(Provided entries begins)

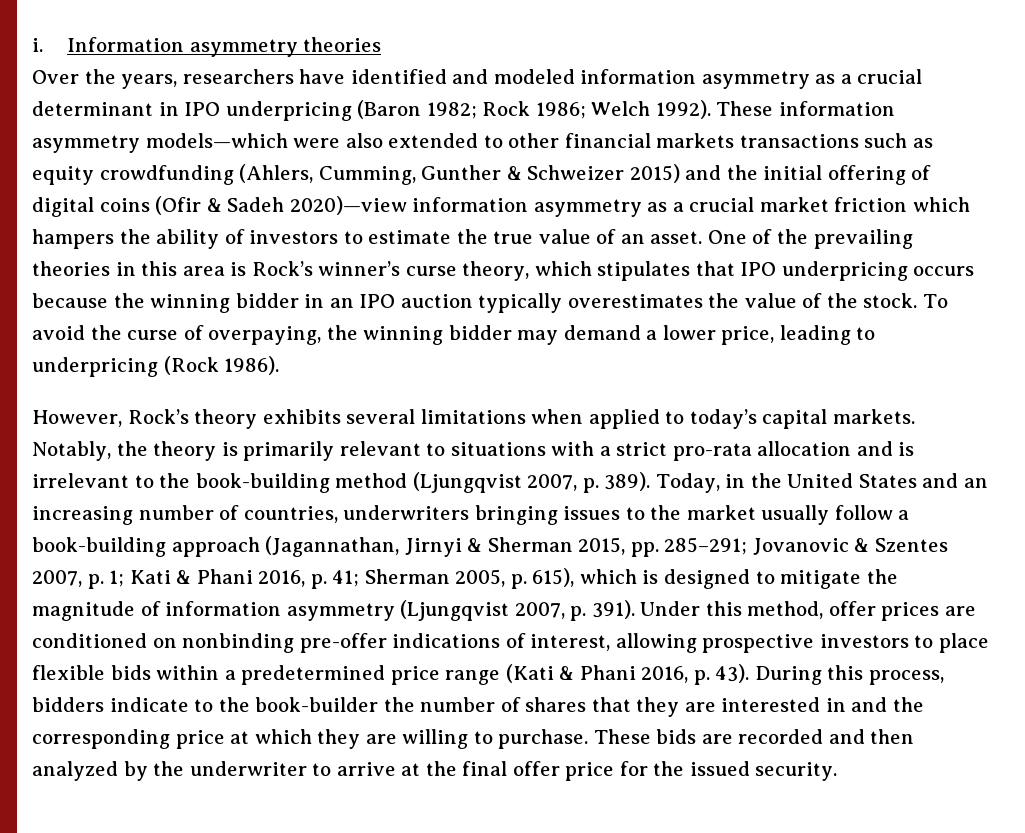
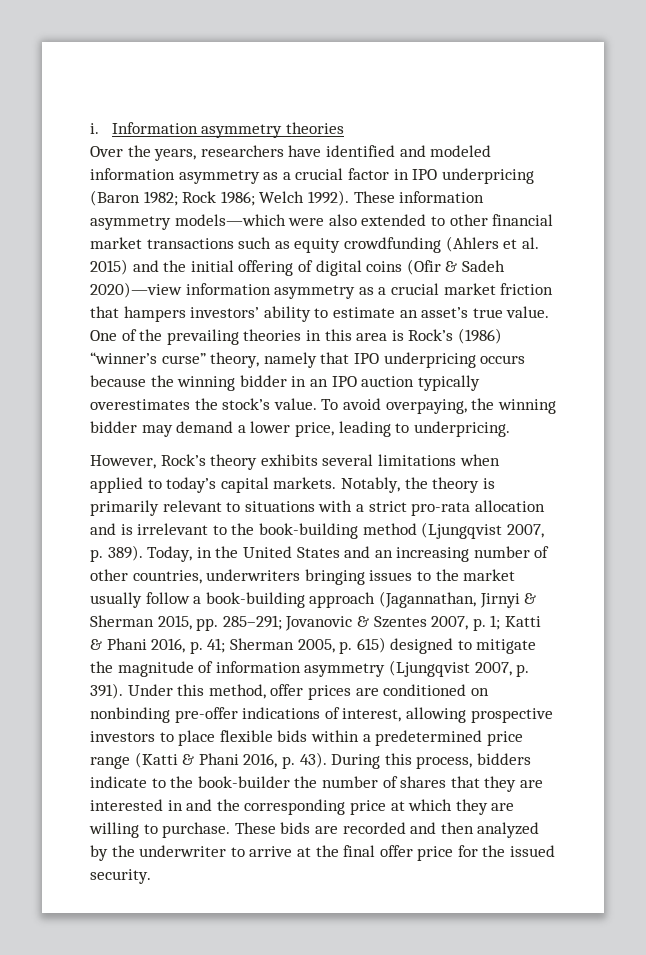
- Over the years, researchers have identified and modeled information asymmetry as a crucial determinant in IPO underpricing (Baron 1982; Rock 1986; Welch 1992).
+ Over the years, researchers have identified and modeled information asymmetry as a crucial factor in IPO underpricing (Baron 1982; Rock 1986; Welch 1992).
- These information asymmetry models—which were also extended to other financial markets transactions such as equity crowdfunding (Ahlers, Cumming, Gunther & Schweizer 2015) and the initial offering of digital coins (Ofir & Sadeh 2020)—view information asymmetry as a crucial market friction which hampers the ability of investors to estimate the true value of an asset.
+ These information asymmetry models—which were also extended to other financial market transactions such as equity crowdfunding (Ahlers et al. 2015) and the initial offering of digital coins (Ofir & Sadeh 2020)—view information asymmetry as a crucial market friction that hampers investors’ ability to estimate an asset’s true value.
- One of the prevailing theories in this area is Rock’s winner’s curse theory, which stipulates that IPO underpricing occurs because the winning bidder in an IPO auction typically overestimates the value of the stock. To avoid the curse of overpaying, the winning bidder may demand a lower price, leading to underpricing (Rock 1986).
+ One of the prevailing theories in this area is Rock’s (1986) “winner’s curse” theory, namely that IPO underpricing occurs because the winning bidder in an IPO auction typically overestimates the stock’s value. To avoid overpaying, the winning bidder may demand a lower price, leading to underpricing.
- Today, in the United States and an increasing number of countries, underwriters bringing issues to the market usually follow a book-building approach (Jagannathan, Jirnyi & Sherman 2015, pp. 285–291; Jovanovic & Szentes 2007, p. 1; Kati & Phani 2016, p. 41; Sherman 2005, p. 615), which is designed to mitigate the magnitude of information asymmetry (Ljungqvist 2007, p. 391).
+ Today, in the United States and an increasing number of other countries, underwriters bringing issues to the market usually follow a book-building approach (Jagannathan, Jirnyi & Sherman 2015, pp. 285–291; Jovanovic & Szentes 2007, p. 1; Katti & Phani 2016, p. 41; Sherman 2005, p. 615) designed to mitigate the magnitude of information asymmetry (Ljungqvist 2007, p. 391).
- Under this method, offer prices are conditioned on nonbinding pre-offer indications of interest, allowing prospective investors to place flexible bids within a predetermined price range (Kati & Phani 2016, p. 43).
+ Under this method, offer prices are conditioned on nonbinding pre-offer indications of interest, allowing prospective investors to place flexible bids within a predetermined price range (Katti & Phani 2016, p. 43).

(Provided entries ends)

### Exercise instructions:
Find each line of the data above that holds the word "usually", then copy it.

### Answer box:
- Today, in the United States and an increasing number of countries, underwriters bringing issues to the market usually follow a book-building approach (Jagannathan, Jirnyi & Sherman 2015, pp. 285–291; Jovanovic & Szentes 2007, p. 1; Kati & Phani 2016, p. 41; Sherman 2005, p. 615), which is designed to mitigate the magnitude of information asymmetry (Ljungqvist 2007, p. 391).
+ Today, in the United States and an increasing number of other countries, underwriters bringing issues to the market usually follow a book-building approach (Jagannathan, Jirnyi & Sherman 2015, pp. 285–291; Jovanovic & Szentes 2007, p. 1; Katti & Phani 2016, p. 41; Sherman 2005, p. 615) designed to mitigate the magnitude of information asymmetry (Ljungqvist 2007, p. 391).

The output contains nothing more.